● **WORK TO BE COMPLETED**: After locating the line with "text-align: right ->", set down that line and all the lines that follow it, unchanged, to the end of the records; omit the pictures.

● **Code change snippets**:
● ● ●
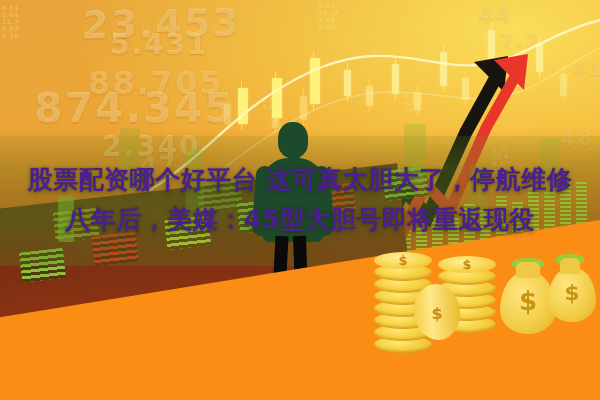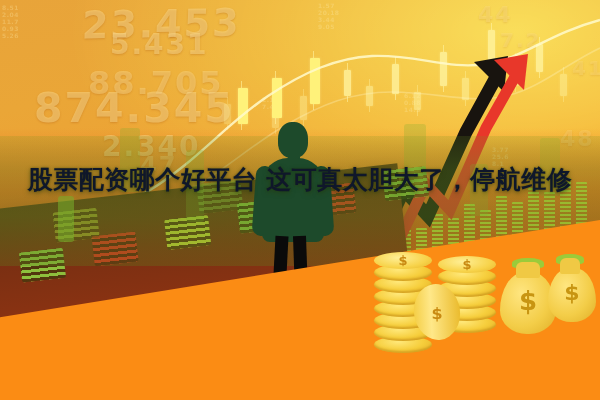"股票配资哪个好平台 这可真太胆大了，停航维修" .headline { color: #0f172a -> #4c1d95 }
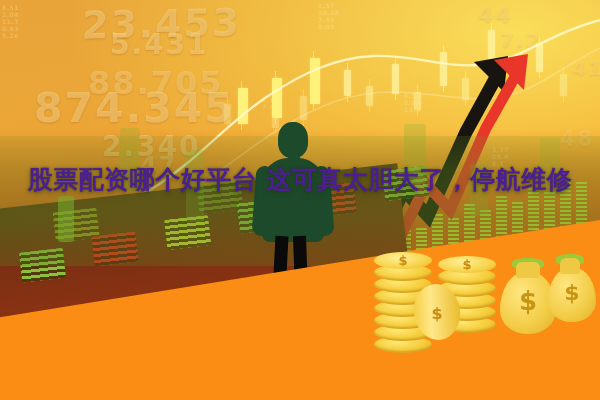"八年后，美媒：45型大胆号即将重返现役" span.ln { html: none -> <span>八年后，美媒：45型大胆号即将重返现役</span> }
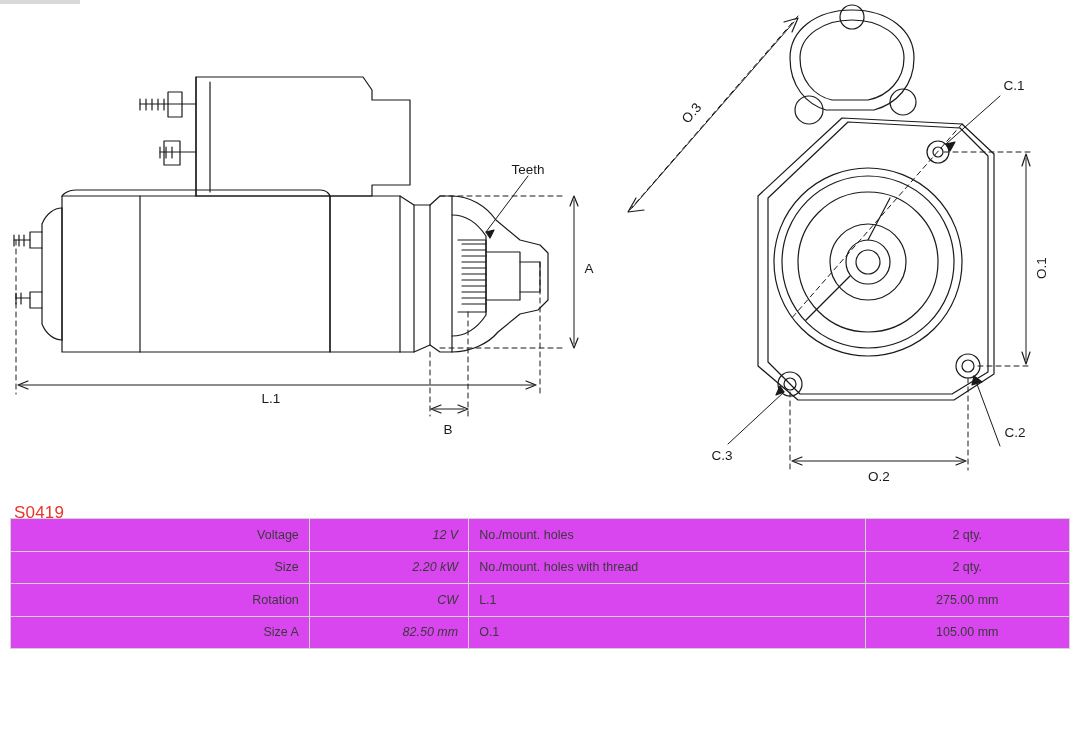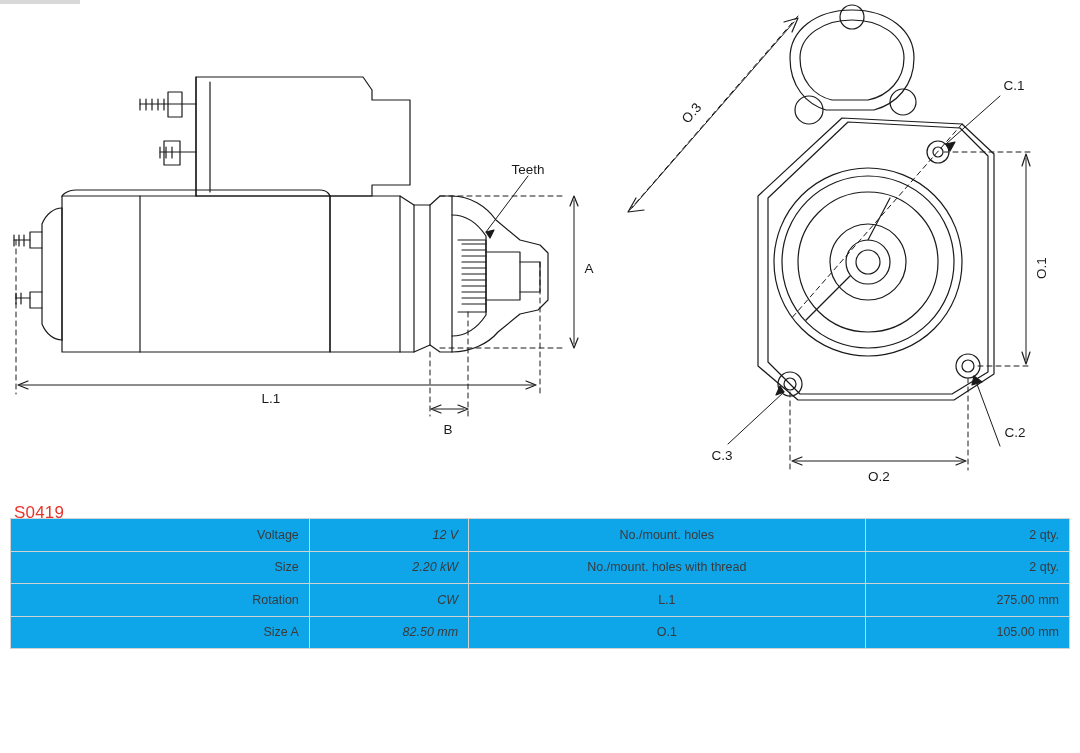"Voltage" table.spec td { background: #0ea5e9 -> #d946ef }
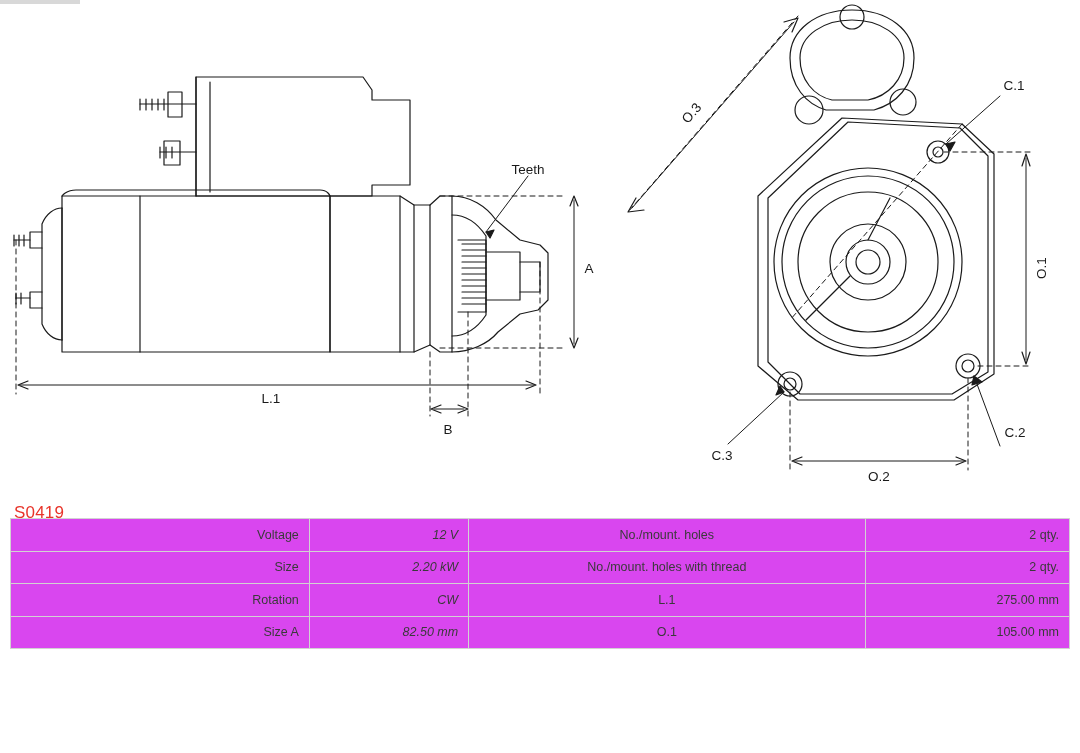"No./mount. holes" td.lbl2 { text-align: center -> left }
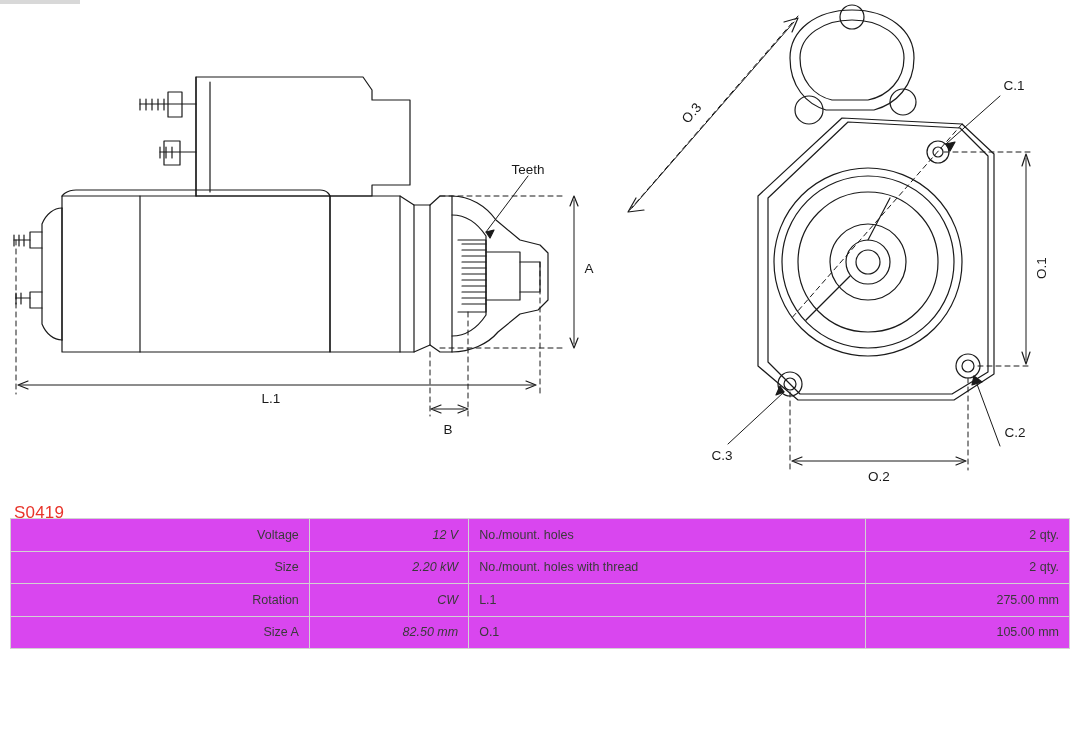"2 qty." td.val2 { text-align: right -> center }
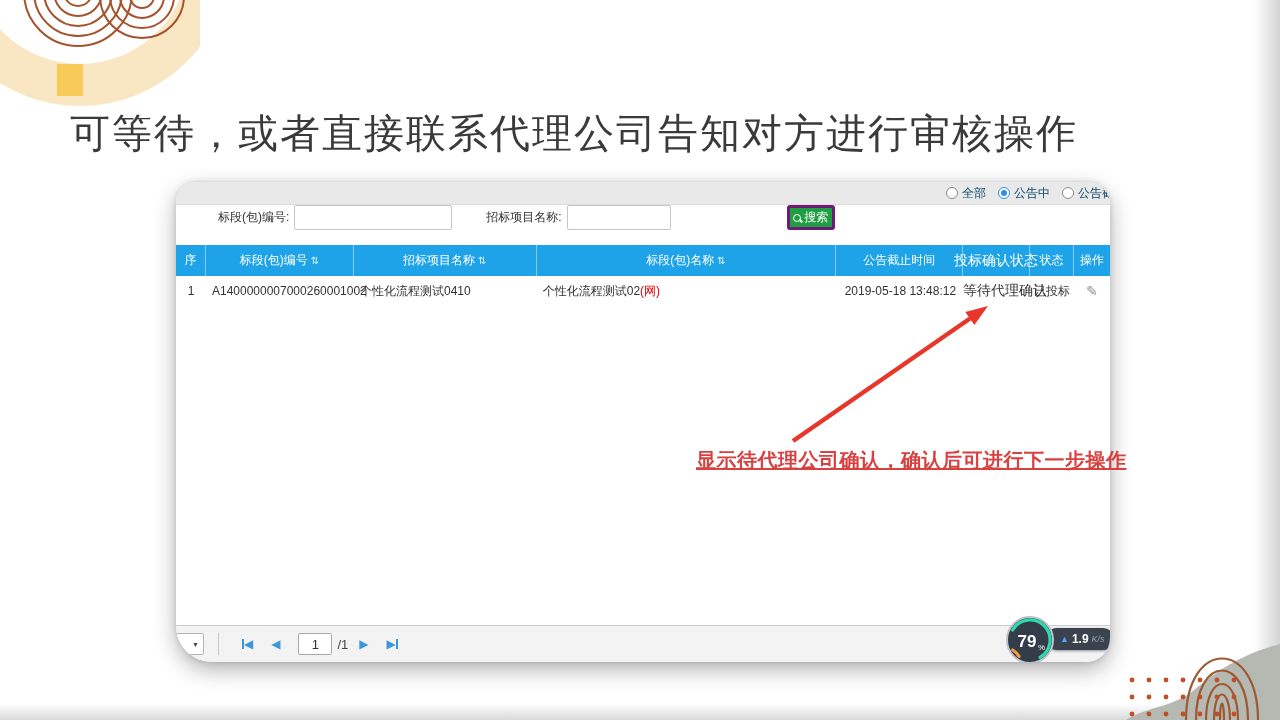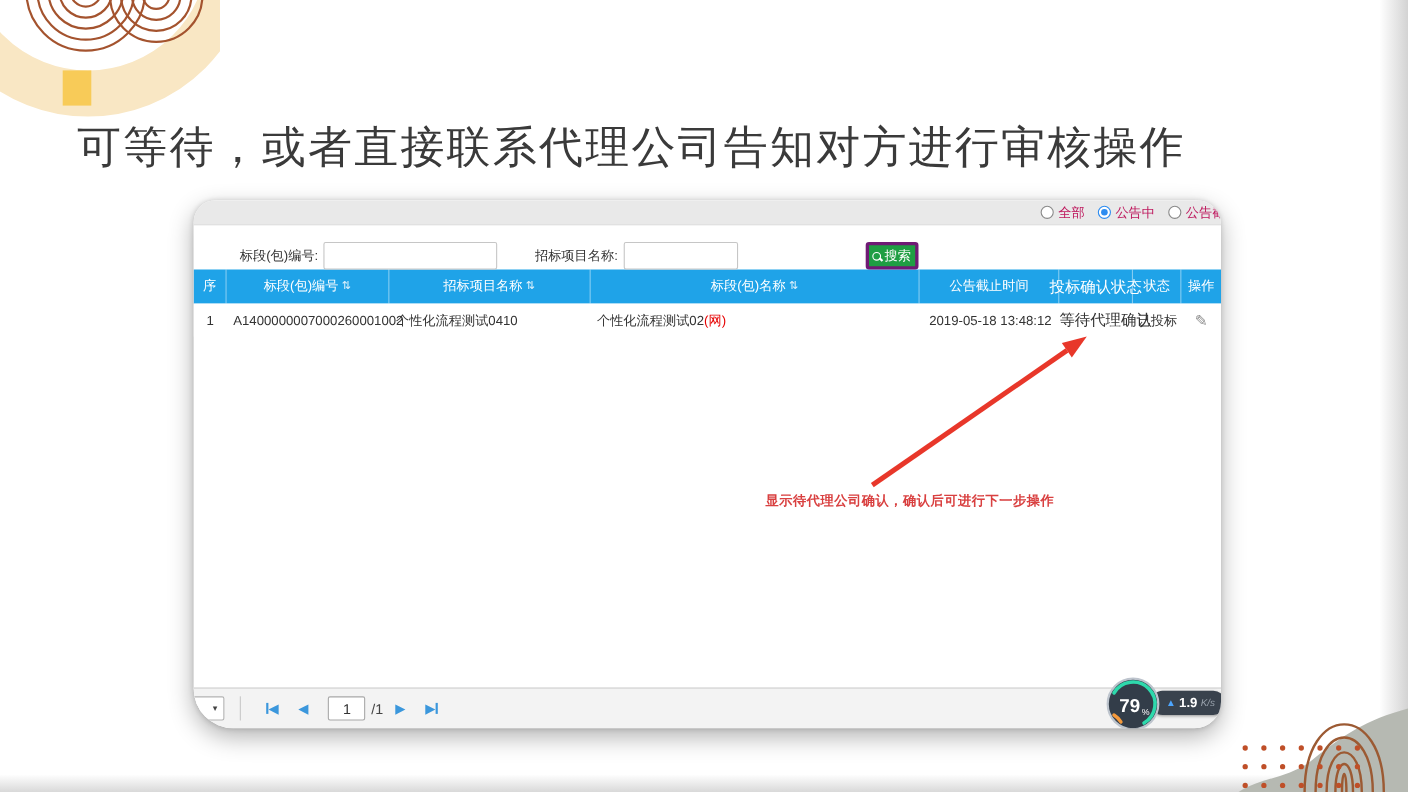"全部" .filter-bar { color: #be185d -> #0c4a6e }
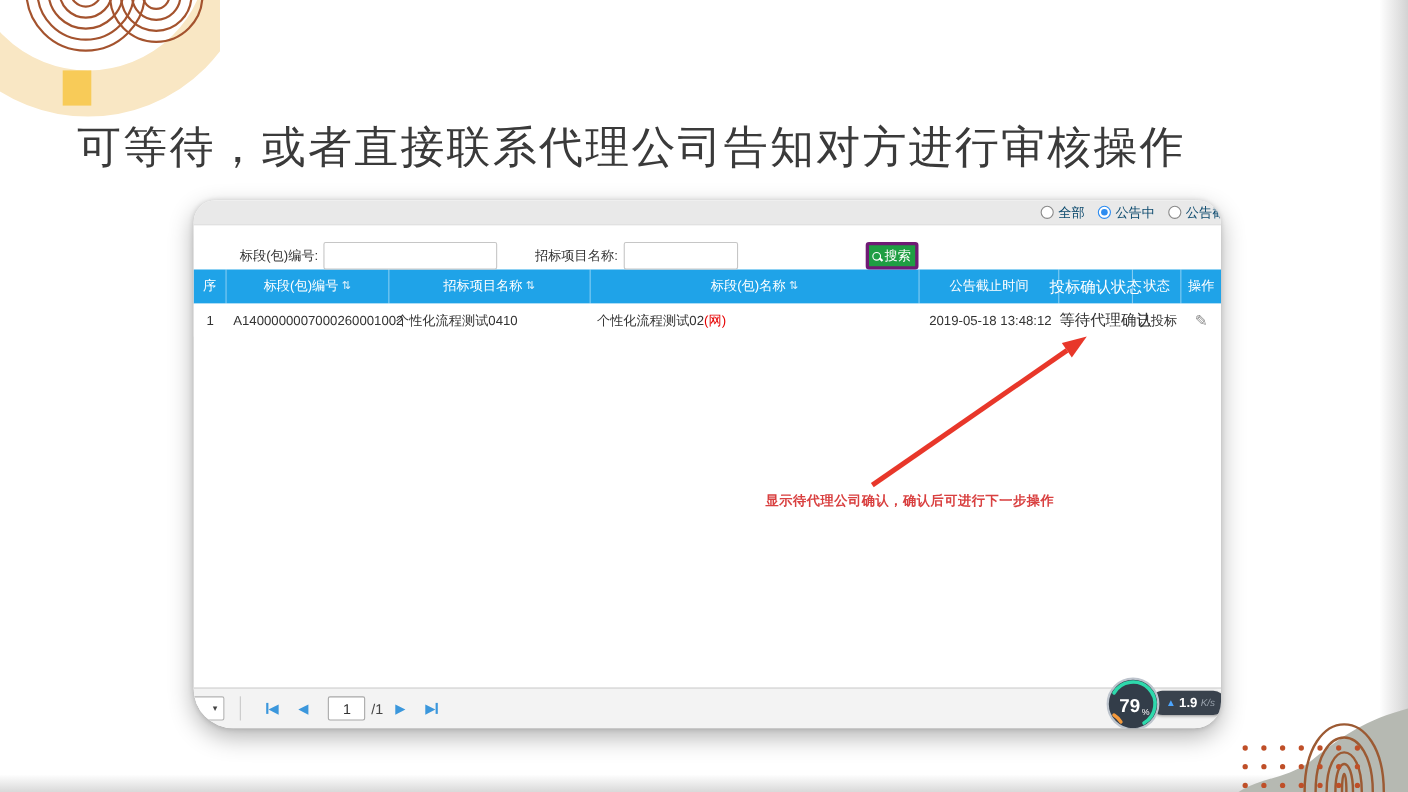"标段(包)编号:" .search-bar { align-items: flex-end -> flex-start }
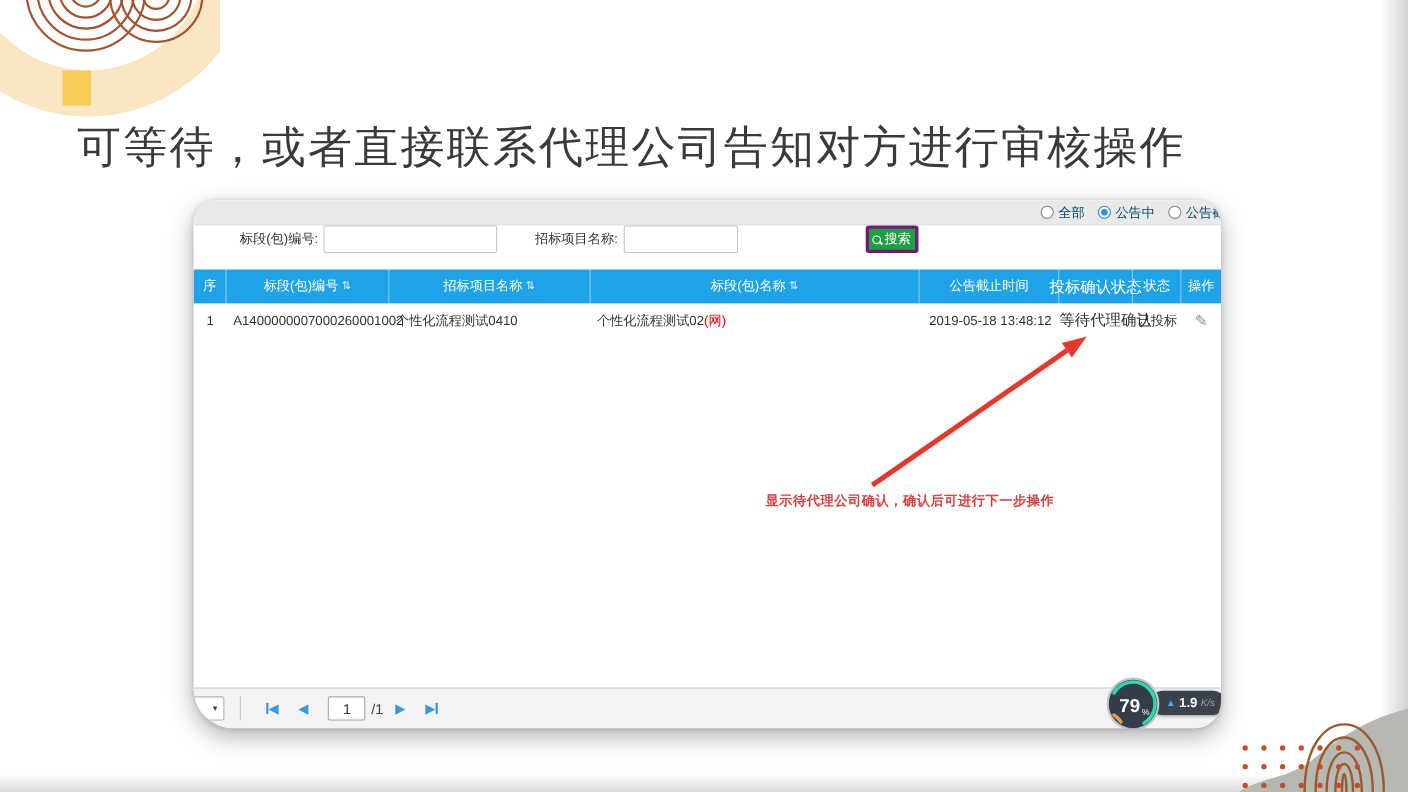"显示待代理公司确认，确认后可进行下一步操作" .annotation { font-size: 12px -> 20px; text-decoration: none -> underline }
● ● ●
● **RESPONSE FOR THIS EXERCISE**:
"2 qty." td.val2 { text-align: right -> center }
"全部" .filter-bar { color: #be185d -> #0c4a6e }
"标段(包)编号:" .search-bar { align-items: flex-end -> flex-start }
"显示待代理公司确认，确认后可进行下一步操作" .annotation { font-size: 12px -> 20px; text-decoration: none -> underline }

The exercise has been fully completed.